The Italian Cabinet yesterday approved an austerity programme estimated by Prime Minister Silvio Berlusconi to be worth €45 billion, the Ansa news agency reported.

The measures, intended to extricate Italy from a debt crisis, reportedly includes a “solidarity tax” on high earners and deep cuts in local government.

The cutbacks fulfil some key demands from the European Central Bank, which bought up Italian and Spanish government bonds this week to help reduce borrowing rates that had threatened to make their debt burdens unmanageable.

The package has to go before Parliament for final approval. “Faced with an emergency, our country knows how to react,” junior finance minister Luigi Casero said in an interview with TG4 News.

“We will move as quickly as possible. We hope the approval will come at the beginning of September,” he said.

A stock rally cleared the air before the government meeting, with the benchmark FTSE Mib index in Milan ending the day up four per cent. Banks led the rally after the Italian market regulator imposed a temporary ban on short-selling for banking and insurance company stock.

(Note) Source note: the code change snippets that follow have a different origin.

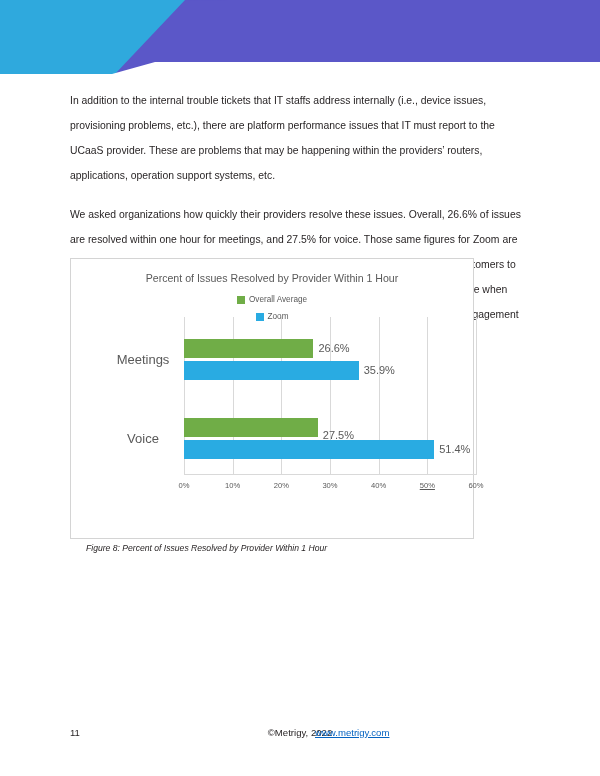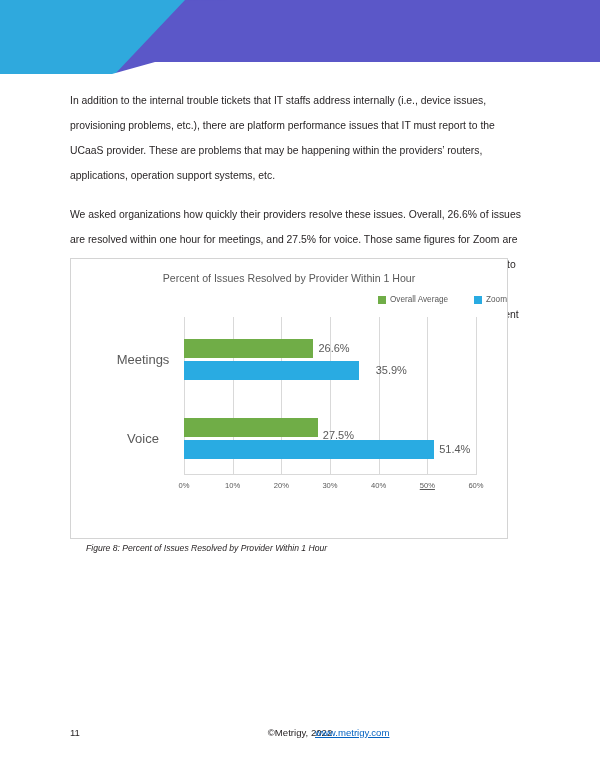"Percent of Issues Resolved by" .chart-box { width: 438px -> 404px }
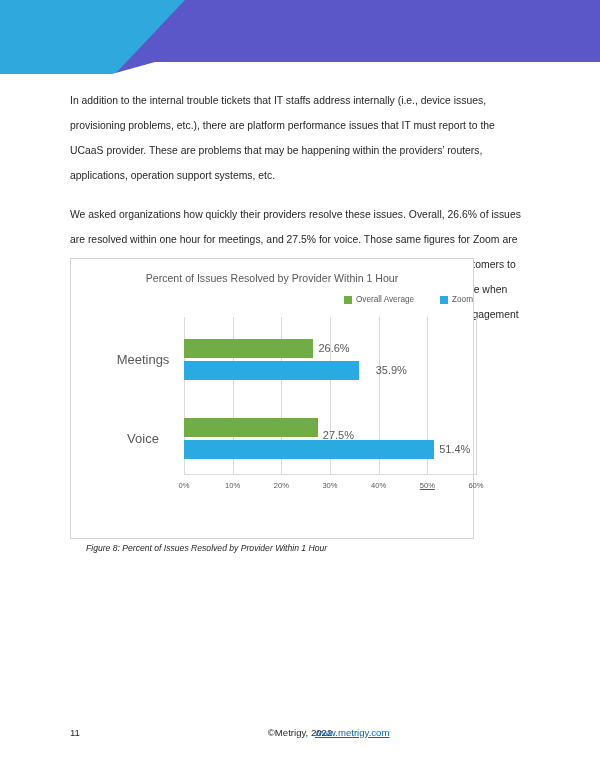"Overall Average" .legend { flex-direction: none -> column; gap: 26px -> 8px; justify-content: flex-end -> space-between }
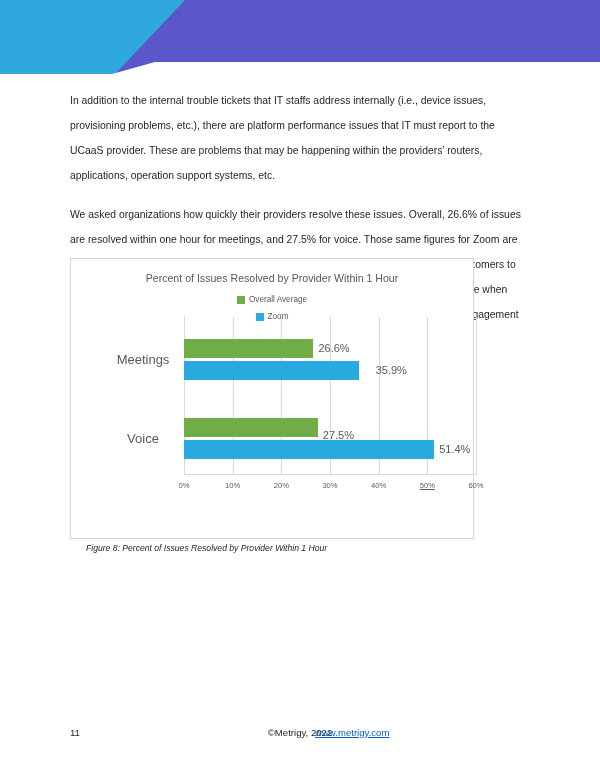"35.9%" div.bar-label { margin-left: 12px -> none }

The new austerity measures aim to help assuage jittery markets by returning Italy to a balanced budget in 2013 instead of 2014 as previously planned. They come on top of a €48-billion package agreed in July when Rome first came under overwhelming pressure from investors.

Prime Minister Silvio Berlusconi said before the meeting that the aim was to save “€20 billion in 2012 and €25 billion in 2013”.

Press reports said the tax on higher salaries could be five per cent for those on €90,000 a year, rising to 10 per cent on those over €150,000.

Mr Berlusconi has long resisted raising taxes on Italy’s highest earners, but his main coalition partners from the Northern League insisted that the government could not single out the middle class to increase tax revenue.